2015年08月19日

愛しているって言って(4)

夜22時、近所の公園で、いつものように、悟はベンチでDSに夢中、その間、茂人は日課である懸垂をする。
最初のうちは20回、腕立てを50回、スクワットを30回、と繰り返すが、懸垂だけは2回目、3回目とどんどん回数が落ちていく。4回目には7回がやっと。
と、筋トレをしている間、悟は素知らぬ顔でDSをしている。果たして悟が筋トレに付き合っているのか、それともDSに俺が付き合っているのか。
汗でベトベトになったから、そろそろ帰りたいんだけどね。というか、DS、家でもどこでもできるじゃん。
悟の横に腰かけて5分くらい経って、ようやくDSを閉じた。
「懸垂は20回しかできないの?」
「どうだろ。もう少しできると思うけど。」
「30回は?」
「ちょっと微妙かな。
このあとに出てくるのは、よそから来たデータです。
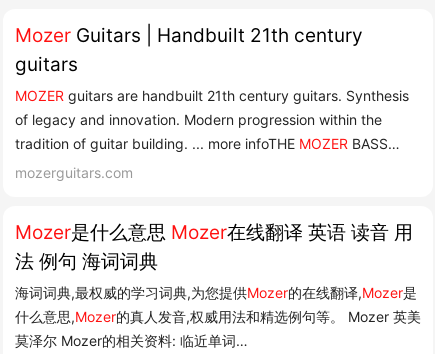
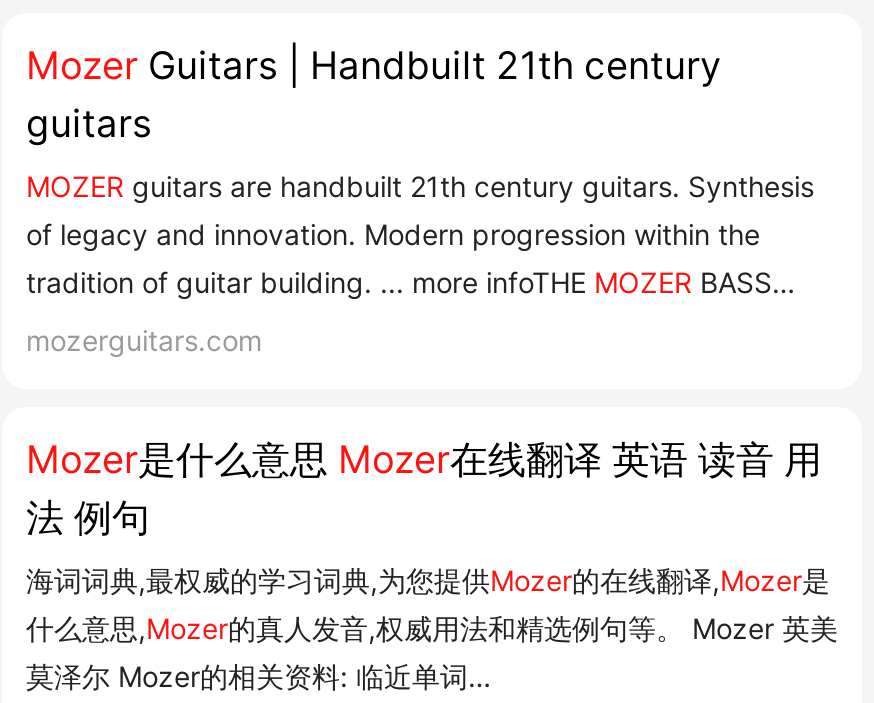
- 法 例句 海词词典
+ 法 例句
」
ま、調子いい時は30回できるけど。
「ふーん。」
その日は、まっすぐ家に帰った。

2日後、夜22時半、近所の公園で。
今日は悟にもらったグレーのタンクトップを着て。折角逆三角形のカラダしているんだから、もったいないって。俺は、肩日焼けしたくないのと、腋毛が濃いから実はタンクトップ苦手なんだけれど、夜人気のないところなら。まあ、愛する悟からもらったものだし、見せるのは悟だけだし。
いつもの藤棚の前に座る。
「懸垂30回、挑戦する?」
「え、今日?30回ねぇ。微妙かな。」
「んー、じゃあ、サービスで25回、25回できるかできないかで、帰りのマックを賭けよう。」
ん、なんか悟は機嫌がいいみたい。もらったタンクトップ、早速着てきたからだな。
「じゃ、やるから数えて。」
一番高い鉄棒に茂人はぶら下がった。肩幅よりこぶし2つ分広めに握る。その方が筋力アップにつながるから。
普通の人より多めの腋毛が外灯に照らされて光り輝く。タンクトップも上方に引っ張られて、ヘソと、そこから直下に伸びたヘソ毛、そして深く刻まれた腹筋が現れた。
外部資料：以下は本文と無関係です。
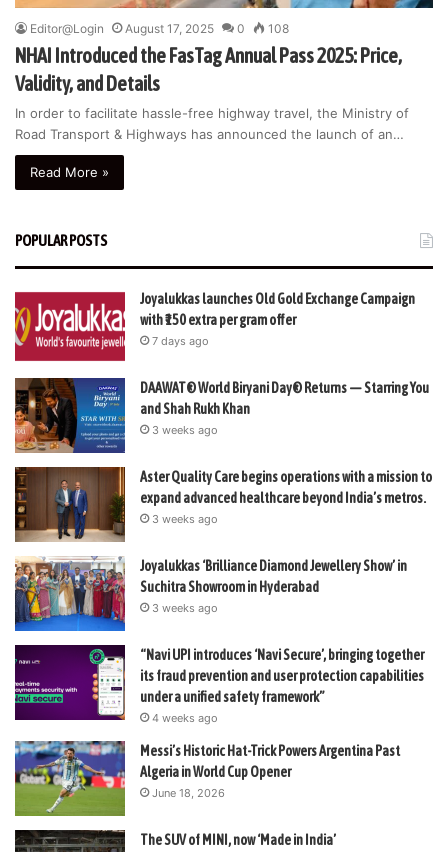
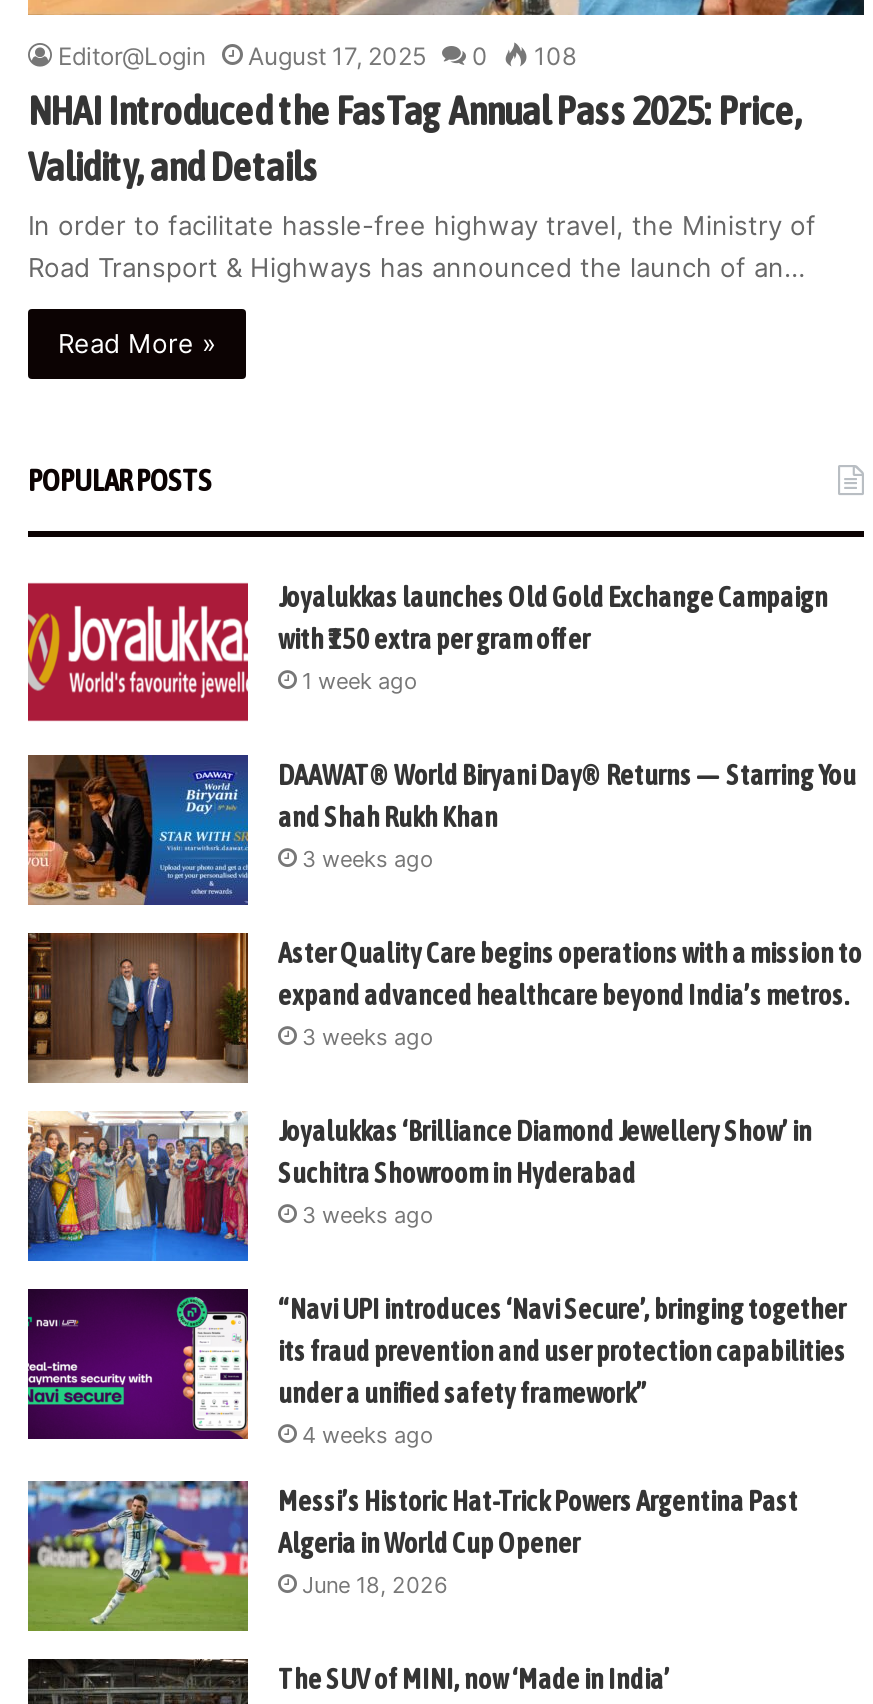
- 7 days ago
+ 1 week ago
普段ほぼ放置状態だから、いざ見られていると意識すると、ちょっと緊張する。手が汗ばむ。
「顎が鉄棒の上にいったら1カウントだから。」
・・なんか、あんまり興味なさそう。自分から言い出したくせに。
「じゃあ、始めるよ。1,・・2,・・」
出だしは好調で、顎を鉄棒の上まで上げる必要があるので、顔は終始上向き。ちらっと悟の方を見ると、こっち全然見てなくて、バッグごそごそしてるし。
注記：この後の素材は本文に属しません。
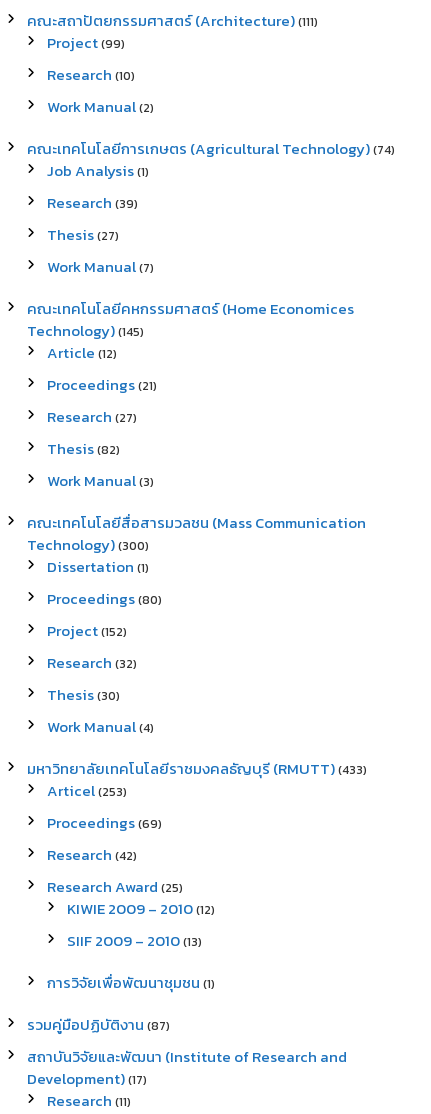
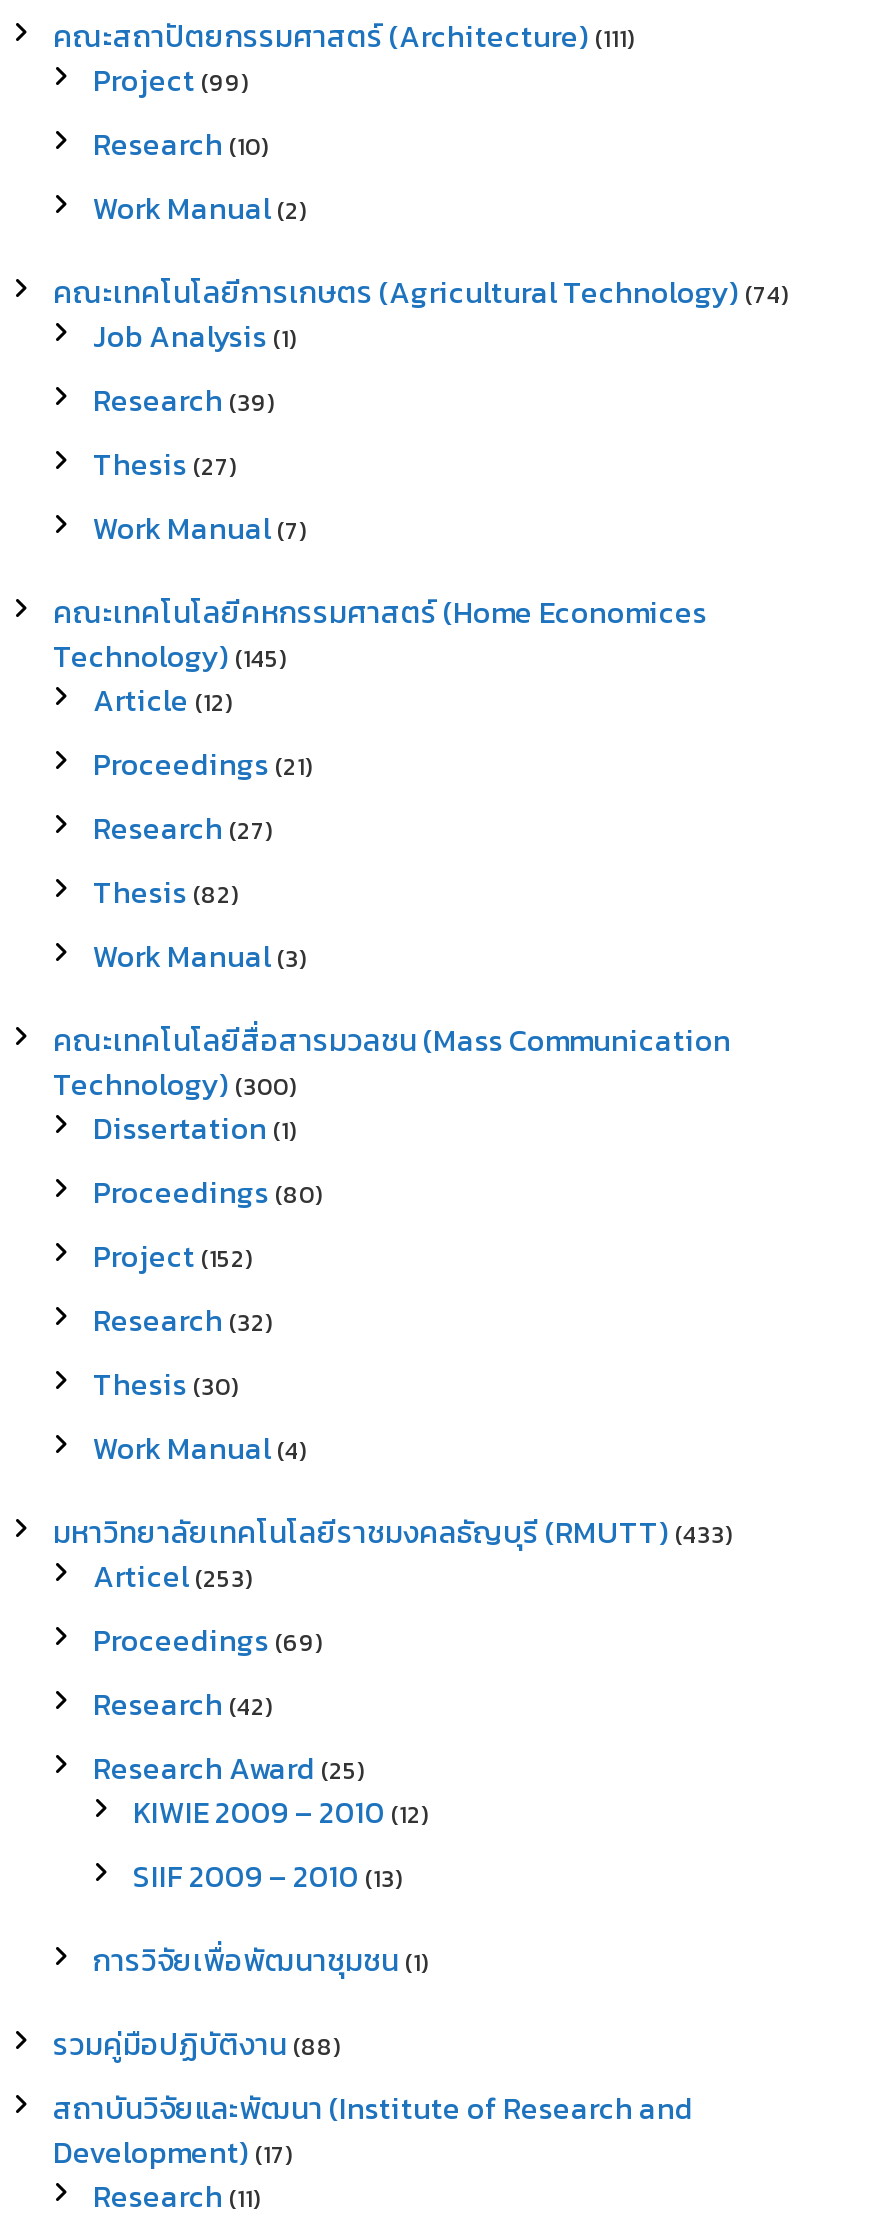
- รวมคู่มือปฏิบัติงาน(87)
+ รวมคู่มือปฏิบัติงาน(88)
まあ、いいや。でも、後で見てなかったからノーカウントとか言わないかな?
「7,・・8,・・,9,・・」
悟がカウントしだした。何かチェックでもしているんだろうか。近づいてきたし。
「10,・・11,・・」
「あっ!!」
胸にビリってきた。見ると、悟がディルドの形状をした電気あんま器を手にしている。
「んんー!!!」
悟が俺の左の乳首の当たりに電気あんま器を当てる。
「んー、卑怯だぞ、悟。」
「過少申告したろ。何、嘘ついてんだ?」
俺の腹に当たるか当たらないかの距離で、悟は立ち止まった。
「あ、ダメ、そこはぁぁぁ・・!」
茂人の股間に電気あんま器を当てると、鉄棒から手を放すまで2秒もかからなかった。砂場で転げ回り、
「やめろ、やめて。」
と懇願する茂人の声に一切耳を貸さず、電気あんま器を股間に当て続けた。
「マック、おごりな。」
「分かった、分かったからやめてぇぇ。」
柴犬を連れた中年のおばさんが何事もなかったかのように、足早に通り過ぎた。ただ、柴犬だけが何度も振り返り、こっちを見ていた。